Free lunch in "non-temporally compressed first-frame latents": This observation provides a cost-free structural anchor for video diffusion frameworks that utilize temporal compression.
RoPE indexing for seamless token integration: Shifting anchor token indices via RoPE allows the pre-trained DiT to accept extra guidance tokens without altering its temporal priors.
Extreme parameter efficiency: Achieving superior fidelity and consistency over full fine-tuning (e.g., SeedVR) with only ~7% of LoRA parameters proves that "better guidance signals" are more valuable than "more trainable parameters."

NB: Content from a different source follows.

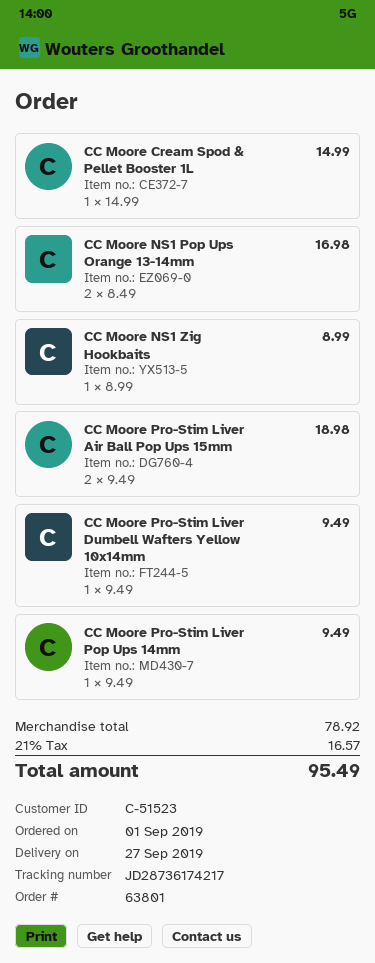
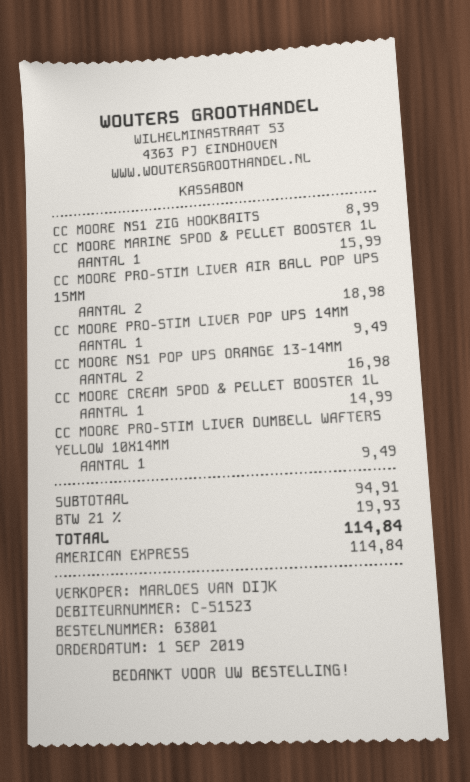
CC MOORE MARINE SPOD & PELLET BOOSTER 1L: none -> 1 for 15.99
subtotal: 78.92 -> 94.91
tax: 21% = 16.57 -> 21% = 19.93
total: 95.49 -> 114.84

Limitations & Future Work¶

Reliance on classical motion estimation: Segmentation depends on Shi–Tomasi corners and Lucas–Kanade flow; these may fail in textureless regions or under extreme motion.
Fragmented segments: Capping segments at 9 frames may weaken long-term temporal modeling when motion is frequent.
Temporal consistency metrics: The lack of a definitive advantage in E*warp requires a more credible temporal metric to provide further proof of stability.
Future directions: Exploring learnable motion segmentation, multi-anchor guidance beyond the first frame, and memory mechanisms for ultra-long videos.

vs. Non-diffusion VSR: Methods like BasicVSR++ have weak detail generation under real-world degradation; STCDiT uses diffusion priors for better perceptual quality.
vs. Image-diffusion VSR: STCDiT avoids the inherent flickering of frame-independent sampling by using a video diffusion backbone.
vs. SeedVR/STAR: STAR has insufficient LQ-generation interaction; SeedVR is computationally expensive due to full fine-tuning. STCDiT provides a "parameter-efficient + strong guidance" trade-off.

Rating¶

Novelty: ⭐⭐⭐⭐ (First-frame observation and motion-aware segmentation are clever additions.)
Experimental Thoroughness: ⭐⭐⭐⭐⭐ (5 datasets and comprehensive ablation.)
Writing Quality: ⭐⭐⭐⭐ (Logical flow from observation to method is clear.)
Value: ⭐⭐⭐⭐ (Migratable insights for other video diffusion tasks.)